A new approach is required. Gwyn Prins and Steve Rayner outline one in a new paper, The Wrong Trousers: Radically Rethinking Climate Policy. The authors believe the threats of climate change are real and that action is warranted. But they make explicit what every serious observer has known for quite sometime: “The Kyoto Protocol is a symbolically important expression of...concern about climate change. But as an instrument for achieving emissions reductions, it has failed. It has produced no demonstrable reductions in emissions or even in anticipated emissions growth.”
“The politically charged rhetoric within which the climate change question is discussed means that anyone who questions...reduction goals...is regarded with suspicion. Unquestioning support for...Kyoto...has become a litmus test for determining who takes the threat of climate change seriously.”
“...[Kyoto’s] narrow focus on mitigating the emission of greenhouse gases (in which it has failed) has created a taboo on discussing other approaches, in particular, adaptation to climate change. ...For the past fifteen years, it has given the...public an illusion of effective action, tranquillizing political concern. This has been, perhaps, its most damaging legacy.” (Read the whole thing on FREE’s website.)
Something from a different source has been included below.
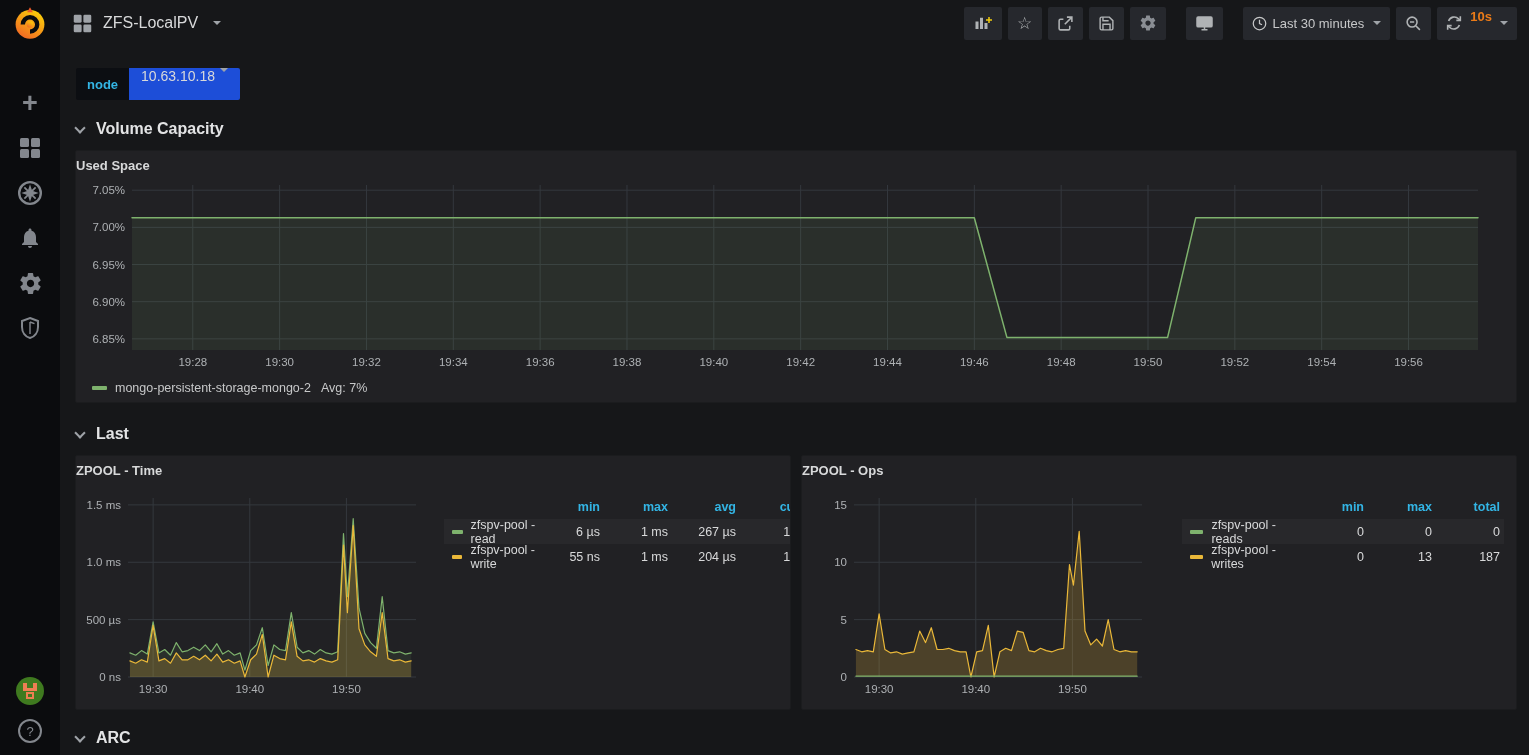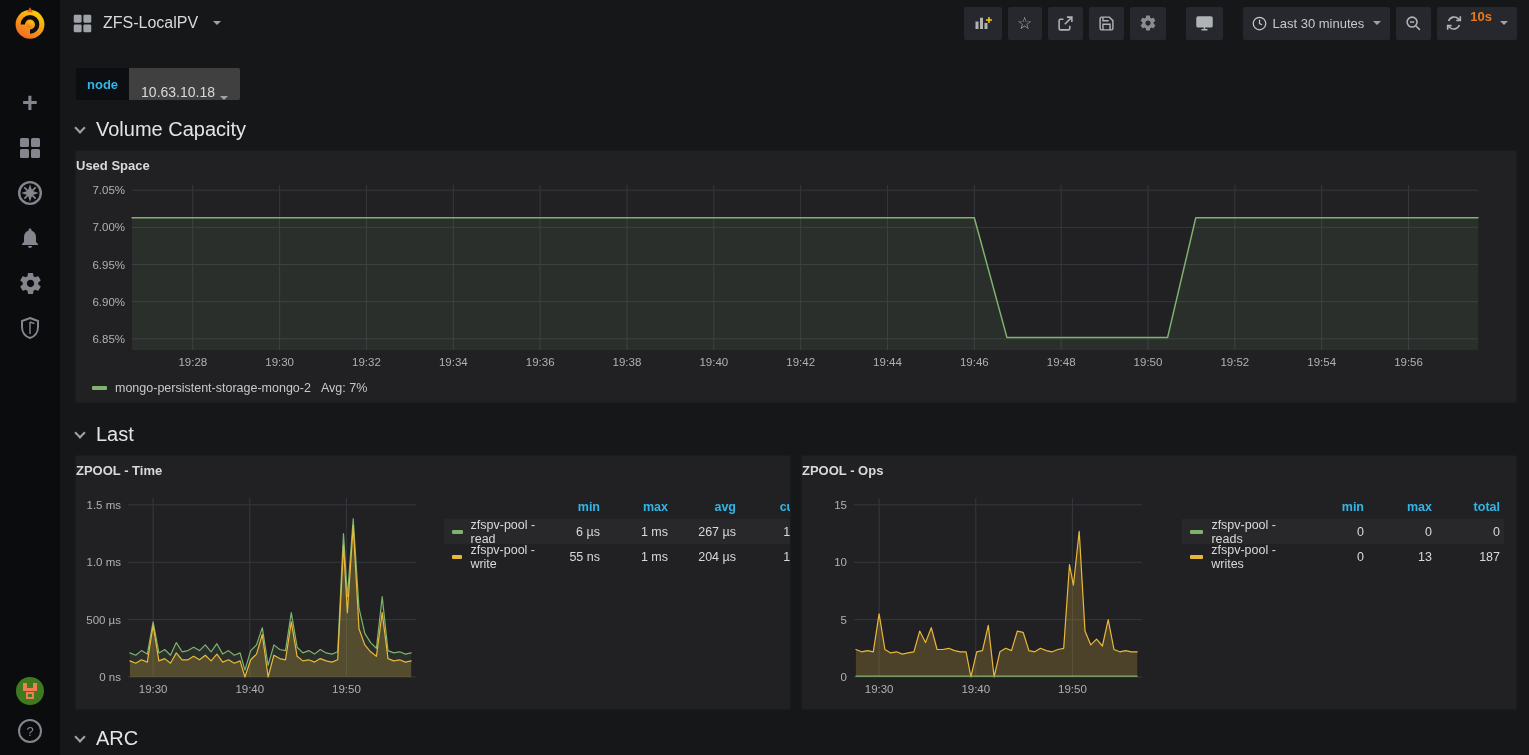"10.63.10.18" .var-value { align-items: flex-end -> flex-start; background: #404040 -> #1d4ed8 }
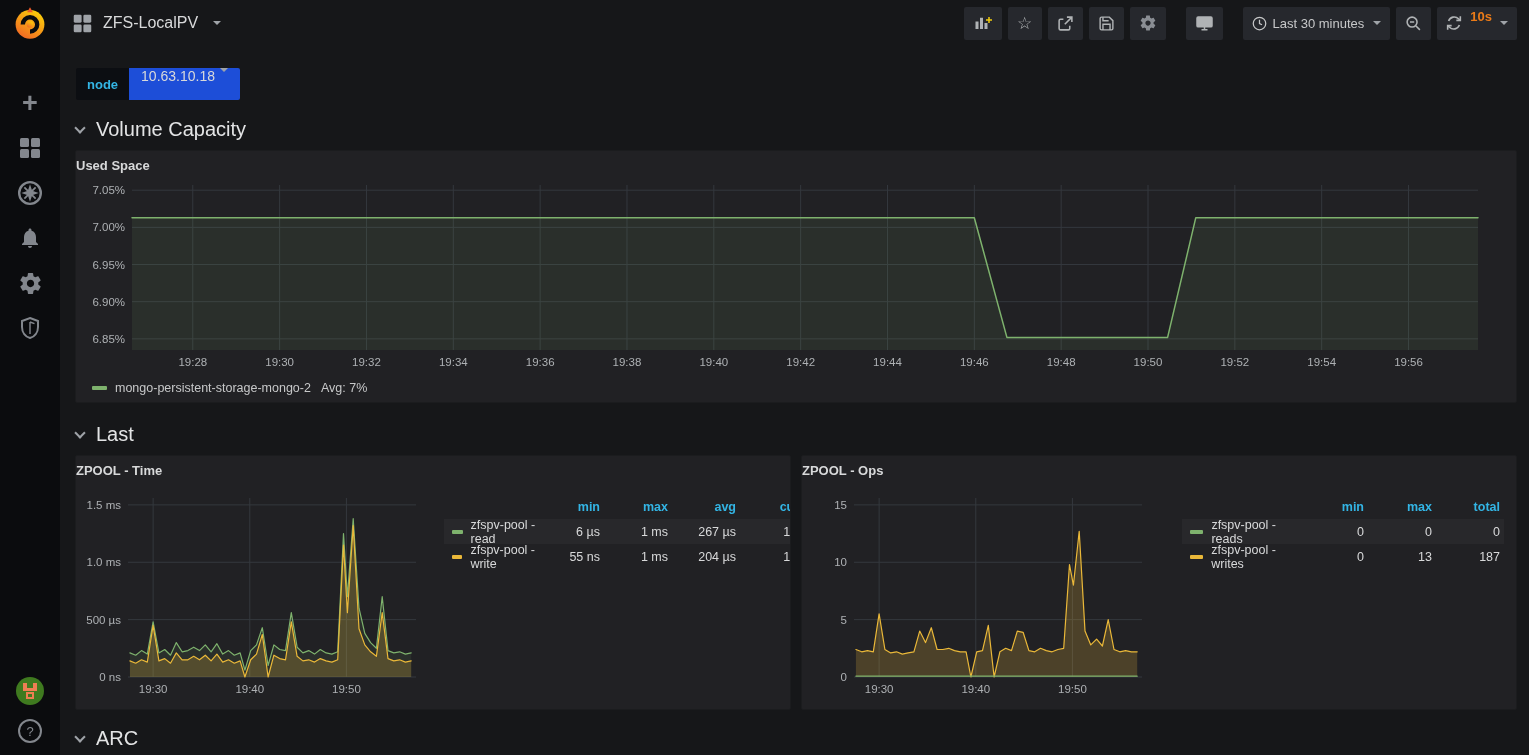"Volume Capacity" .section-title { font-size: 20px -> 16px; font-weight: normal -> bold }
The most vulnerable countries are those that depend on agriculture and are at low latitudes. They need to be more resilient to climate change today. But reducing carbon emissions will not fix poor land-use practices, restore degraded local environments, improve emergency preparedness, or eliminate floods, droughts, or disease outbreaks.
Again Prins and Rayner: “Many...activists assume that slowing greenhouse-gas emissions has logical and ethical priority over adapting to climate impacts. ...It is not clear to us that the interests of millions of people in poorer countries who depend on marginal ecosystems are best served by an exclusive preoccupation with mitigation. Indeed, such a narrow focus is likely to be a fatal error.”
Reducing global carbon dioxide emissions fast enough and far enough to avoid “dangerous human interference in the climate system” (defined as an increase in temperature of about 2 degrees Celsius) requires an unprecedented transformation of our energy systems. For example, to cut global carbon emissions in half by 2050 requires that, on average, the world economy in the middle of the century will have the same carbon intensity as Switzerland had in 2004.
China and India are making huge investments in energy infrastructure that has a lifetime of 50 years or more. Their fuel of choice is coal. We will not achieve meaningful carbon reductions unless we can develop the technology to capture and safely store emissions from coal-fired power plants. This requires huge R&D investments in this emerging technology.
Another area for investment is to develop storage for wind and solar energy. Wind and solar are growing energy sources, but their usefulness will be limited to a niche role unless economical, large-scale storage can be developed. This is a basic science question that has proven difficult to crack.
Addressing climate change requires international cooperation for a simple reason: it is a global problem. No nation is going to sign an agreement whose costs greatly outweigh the benefits. Permanent solutions require the discovery and adoption of new technologies. The next U.S. President should make this explicit. Constructive proposals include transferring efficient energy technologies to developing countries. This will be both cheaper and more effective than continuing to push the Kyoto Protocol.